The power, politics and profit of small-scale farming

As the debate between organic and biotech methods rages, many argue that the real issue comes down to control and autonomy.  


As the debate between organic and biotech methods rages, many argue that the real issue comes down to control and autonomy. 

The weather may be dreary and drizzly on this wintery day in Cape Town, but Zandile Hlangwana lights up like the sun when asked about her upcoming harvest. Aged 25, Hlangwana started farming just a few months ago in South Africa’s fertile Western Cape, and she is now nearly ready to pick the very first fruits of her labour.

“In two weeks, I’m going to be harvesting my veg,” she beams, reeling off the list of legumes and leafy plants she’s been lovingly cultivating. “It’s really exciting for me. I don’t have a baby, but for me this feels like looking after a baby.”

On her seven small plots of land in town, Hlangwana grows a wide variety of crops and expects to make a decent profit from her venture. This is particularly impressive not just because Hlangwana is new to agriculture, but also because the techniques she uses are fully organic.

As one of around 5,000 members of Abalimi Bezekhaya – a Cape Town-based association that provides support, equipment and a guaranteed market for small-scale urban farmers – Hlangwana has been trained in a range of ‘agroecological’ techniques such as mulching, cover-cropping and composting.

In stark contrast to the narrative that Africa needs a Green Revolution based on mono-cropping, hybrid seeds, synthetic fertilisers and corporate investment, these alternative methods require low inputs and are highly knowledge- rather than capital-intensive.

Advocates of these approaches argue that industrial methods deplete the soil, pollute water tables, and fail to benefit small-scale farmers. And instead, they suggest that their techniques work with the land in a way that is more sustainable for the soil and more nutritious for consumers. A growing number of studies also suggest agroecological approaches can be more productive than conventional methods and more profitable for small-scale farmers thanks to high yields and cheap inputs.

“The industrial farming system is subsidised because it is not sustainable,” says John Nzira, an agricultural expert who has trained thousands of farmers across the continent over the past 20 years. “But if you look at the diversity of the agroecological approach, you feed yourself first and you also make a very good profit.”

The literature on these approaches is growing, and if these assertions are accurate, they could have huge repercussions for the 70% of Africans like Hlangwana who rely on agriculture for their livelihoods. Indeed, many of Abalimi Bezekhaya’s farmers already attest to the benefits of agroecological methods, and as the organisation’s co-founder, Rob Small, puts it: “We’ve found a way for people to feed themselves and get a regular income without relying on mainstream madness.”

On the back of these kinds of claims and in defiance of calls for a more industrial approach, the agroecological movement is gaining broader attention and champions.

For example, in 2013, the UN Conference on Trade and Development published a 320-page report entitled ‘Wake Up Before It Is Too Late’, which called for a “paradigm shift” towards “mosaics of sustainable, regenerative production systems”.
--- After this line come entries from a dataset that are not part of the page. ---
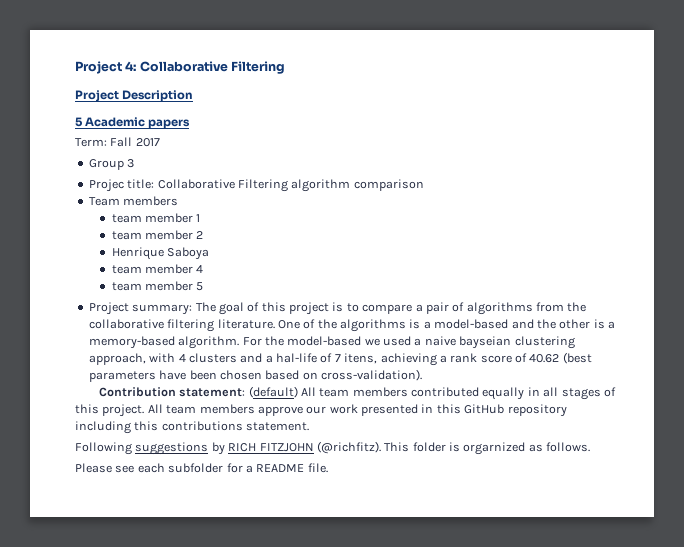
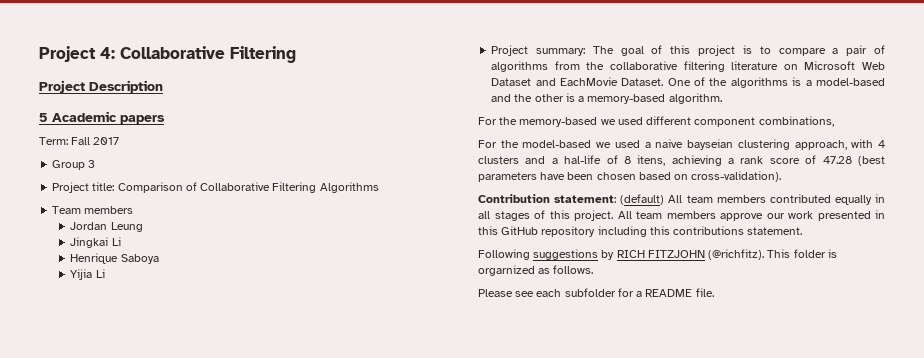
[88,179,424,192] [88,196,179,206] [111,213,201,223] [111,230,204,240] [111,247,209,260] [111,264,204,274] [111,281,204,291] Projec title: Collaborative Filtering algorithm comparison // Team members // team member 1 // team member 2 // Henrique Saboya // team member 4 // team member 5 -> [52,182,379,193] [52,206,134,214] [70,222,143,232] [70,237,121,248] [70,253,159,264] [70,269,105,280] Project title: Comparison of Collaborative Filtering Algorithms // Team members // Jordan Leung // Jingkai Li // Henrique Saboya // Yijia Li
[217,319,275,329] literature. -> [731,61,885,70] [491,77,664,86] literature on Microsoft Web Dataset and EachMovie Dataset.
(240, 342) none -> [478,116,834,127] // For the memory-based we used different component combinations, //
[334,354,341,362] 7 -> [623,156,631,164] 8
[529,354,560,363] 40.62 -> [822,156,852,164] 47.28

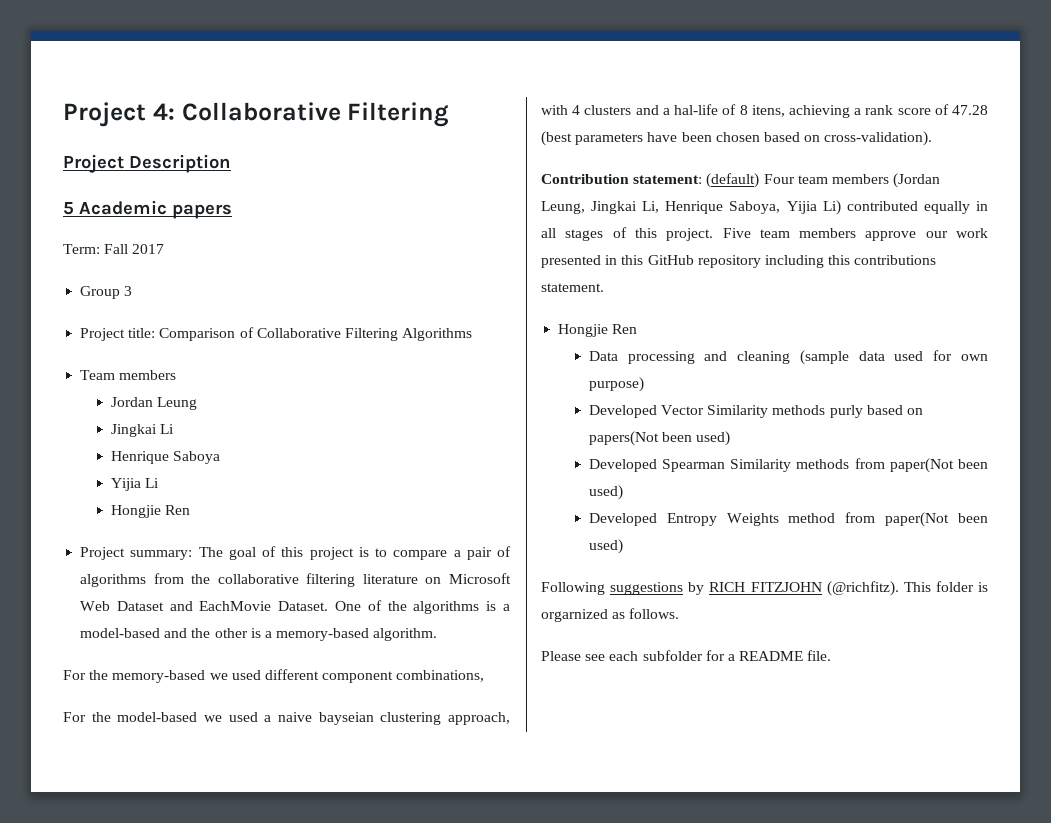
(105, 273) none -> [110,505,191,518] // Hongjie Ren
[668,195,766,203] All team members -> [763,173,941,188] [541,200,841,215] Four team members (Jordan Leung, Jingkai Li, Henrique Saboya, Yijia Li)
[617,211,632,219] All -> [722,228,751,238] Five
(803, 231) none -> [558,324,638,337] [588,350,988,365] [588,377,644,392] [588,405,923,418] [588,431,731,446] [588,458,988,473] [588,485,623,500] [588,512,988,527] [588,539,623,554] // Hongjie Ren // Data processing and cleaning (sample data used for own purpose) // Developed Vector Similarity methods purly based on papers(Not been used) // Developed Spearman Similarity methods from paper(Not been used) // Developed Entropy Weights method from paper(Not been used)

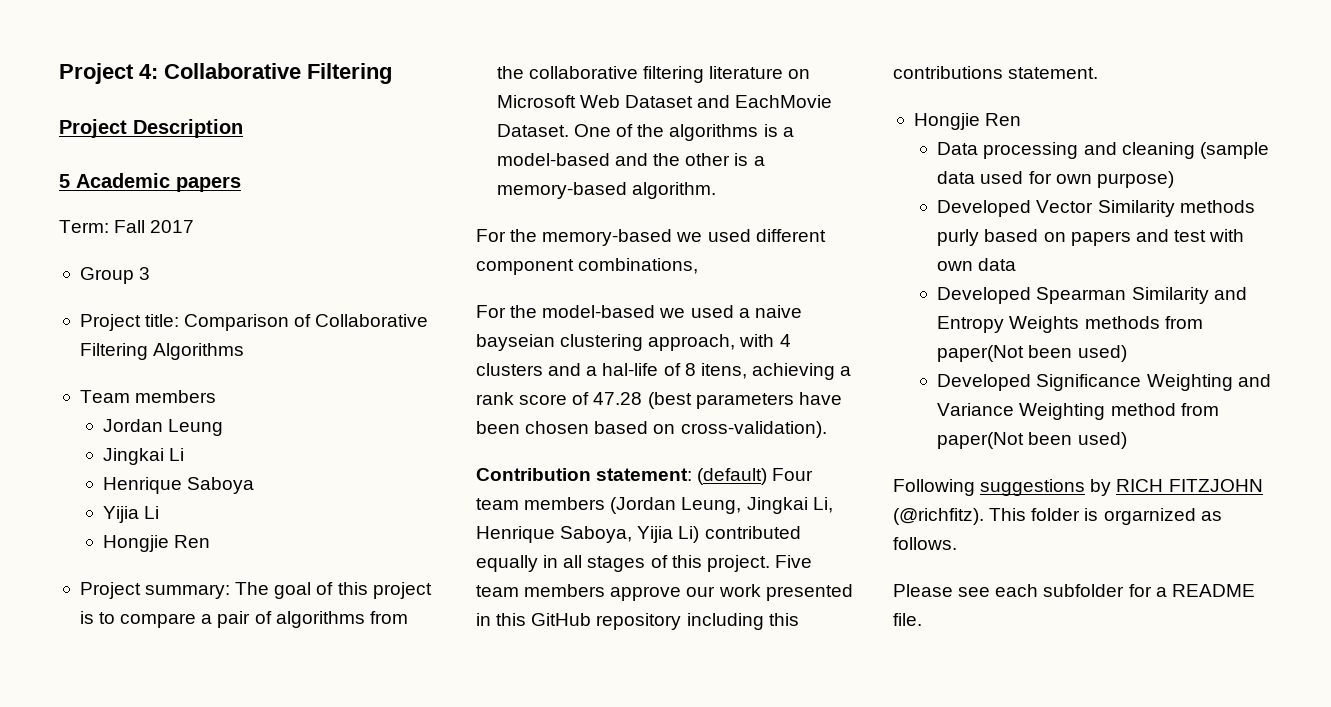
[588,431,731,446] papers(Not been used) -> [1070,229,1245,246] [937,258,1017,271] papers and test with own data
(792, 465) none -> [1213,287,1247,300] [937,316,1080,333] and Entropy Weights
[666,513,779,526] Entropy Weights -> [1036,374,1271,391] [937,403,1106,420] Significance Weighting and Variance Weighting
This March, meanwhile, a wide range of civil society movements gathered in Mali to hold a forum, which concluded with the bold declaration that: “Agroecology is the answer.”

And even large commercial farms are starting to adopt some of the methods used by the movement under the banner of ‘climate-smart’ agriculture.

According to agroecological campaigners, Africa already has the indigenous expertise necessary to increase productivity and feed itself. And given this, they argue that much more attention, research and investment needs to go into these technologies, rather than what they see as potentially risky and unnecessary biotech innovations such a GMOs.

But not everyone is convinced by this optimistic thesis. “There are areas where you need very little input, but the studies on agroecology have been very selective,” says Calestous Juma, author of The New Harvest: Agricultural Innovation in Africa and Professor of the Practice of International Development at the Harvard Kennedy School. He insists instead that biotechnology innovations including but not limited to GMOs can yield huge benefits and will be necessary for African agriculture to transform for the better.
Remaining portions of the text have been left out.